LAS Event

Regional Report on the Attainment of SDGs in Countries Affected by Crisis in the Arab Region

Duration: November 2019– July 2022
Budget: US$375,000 (UNTFHS: $135,000; Pooled Funding: $240,000)
Implementing Agencies: IOM (lead), UNESCWA, HSU

Countries in the Arab region have been heavily impacted by conflicts. These conflicts have resulted in tragic loss of life, forced displacement, physical destruction, strained and failing institutions that together result in complex and interconnected insecurities, often spilling into neighbouring countries within and beyond the region. Responding to the urgent challenges faced by countries affected by conflict in the region, the Arab Committee for Sustainable Development requested the League of Arab States through its Department of Sustainable Development and International Cooperation to prepare a regional report on the importance of SDGs and their implementation in conflict affected countries.

The overall aim of the programme is to establish a regional yet context-specific Report that incorporates tools and approaches necessary for achieving SDGs in the participating countries. The Report helps address the multifaceted challenges faced by countries affected by conflict in the Arab region and their impact for these countries and the region in general.

KEY MATERIALS
Programme Summary
Info Sheet on the Programme
Full Regional Report in [EN][AR]
Summary of Report
Events: Introductory Event, Strenghtening of Regional Framework, Towards Supporting the Attainment

As an evidence-based report and reference guide, it offers an exhaustive repository of pertinent frameworks and existing tools to consider the SDGs in their entirety, tackle interconnected challenges, and create the conditions for achieving the 2030 Agenda.

The report covers eight Member States in conflict, post-conflict, and affected by conflict: Iraq, Jordan, Lebanon, Libya, Somalia, Sudan, Syria and Yemen.

It brings together a wide range of stakeholders to build on and strengthen existing frameworks by closing potential gaps to accelerate delivery and improve the use of limited resources.

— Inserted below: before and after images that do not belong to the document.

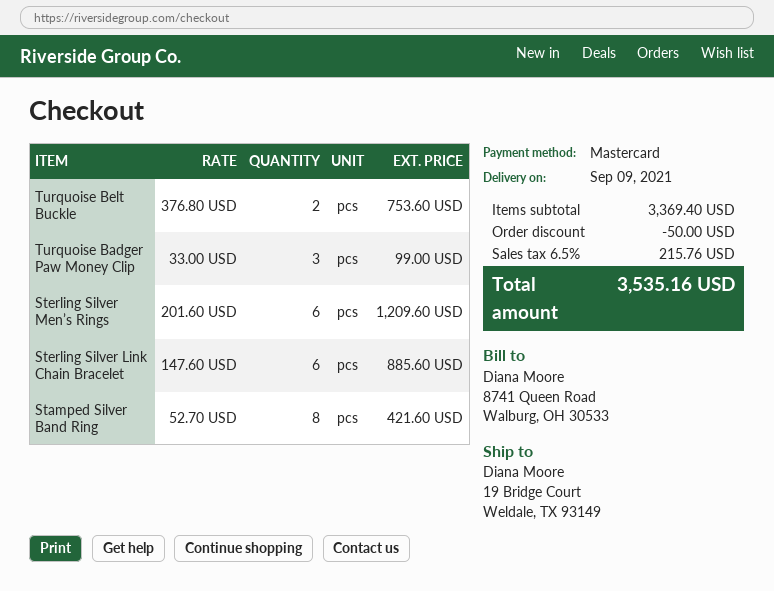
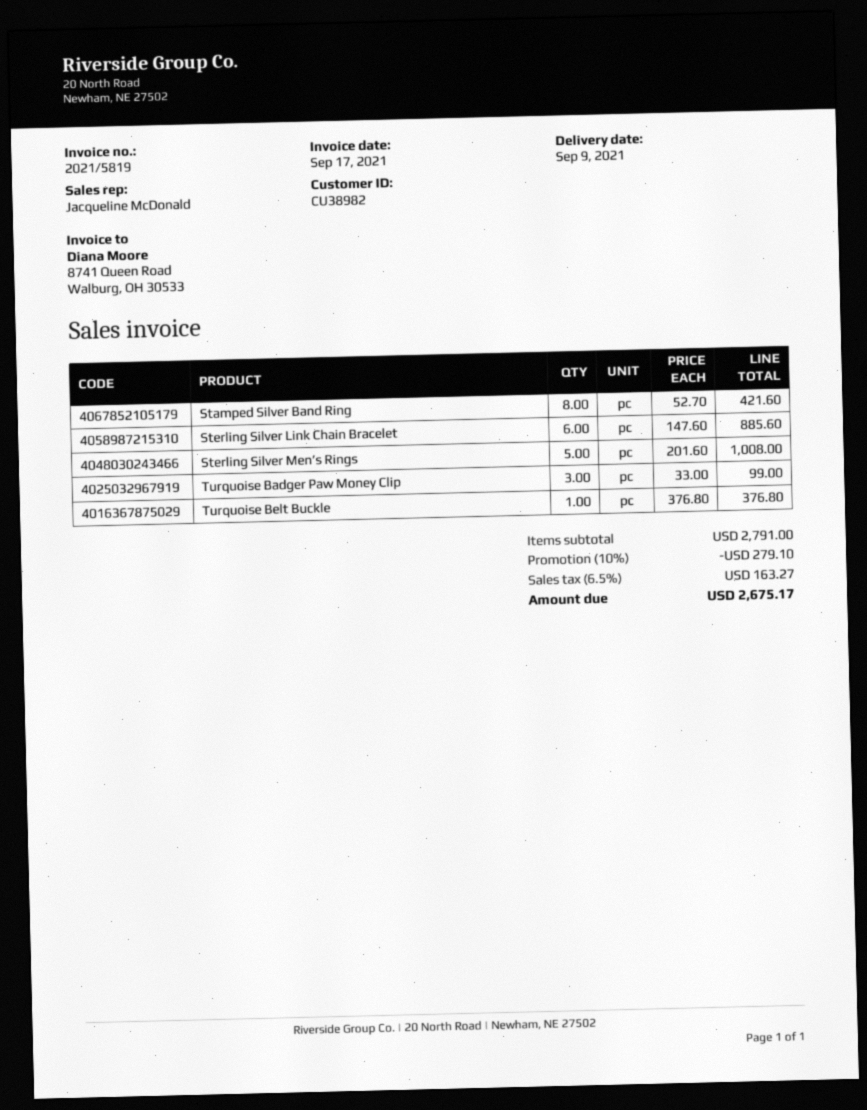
Turquoise Belt Buckle: 2 x 376.80 = 753.60 -> 1 x 376.80 = 376.80
Sterling Silver Men’s Rings: 6 x 201.60 = 1209.60 -> 5 x 201.60 = 1008.00
subtotal: 3369.40 -> 2791.00
discount: 50.00 -> 279.10
tax: 6.5% = 215.76 -> 6.5% = 163.27
total: 3535.16 -> 2675.17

It further adds value by utilizing the human security approach to transition from conflict to early recovery, peace and sustainable development.

National Multi-Stakeholder Partner Networks developed in coordination with Resident Coordinators and key national stakeholders, including civil society actors and those most vulnerable, further strengthen connections between national and local efforts and advance the development of future programmes.

Operating across the humanitarian-development-peace nexus, future programmes will build on the findings of the Report to overcome the obstacles to joint analysis, planning and programming, support country-specific prioritization and harmonize efforts to localize national development plans and tackle the interrelated challenges of poverty, vulnerability, inequality, exclusion and displacement. These efforts will institutionalize a new way of working together for the region.

Human Security for SDG achievement in conflict settings

The 2030 Agenda emphasizes that there can be no sustainable development without peace and no peace without sustainable development. The human security approach provides a valuable link between peacebuilding, humanitarian and development pillars, offering a point of convergence to move beyond siloed approaches that have constrained efforts to date. Human security:

  • Calls for integrated and people-centred responses that harnesses the humanitarian-development-peace nexus.
  • Promotes greater coordination in planning, improved harmonization of activities, and the attainment of synergies across disciplines and groups.
  • Allows for the inclusion of different programming approaches and tools such as LNOB, risk-informed, resilience building, prevention and sustainability.

This results in a response framework in which the root causes along with the needs, vulnerabilities and capacitates of conflict-affected countries are continually assessed. It encompasses all key stakeholders and facilitates collaboration to build back better, whilst ensuring greater prevention through early warning systems and strengthened national and local-level planning and coordination.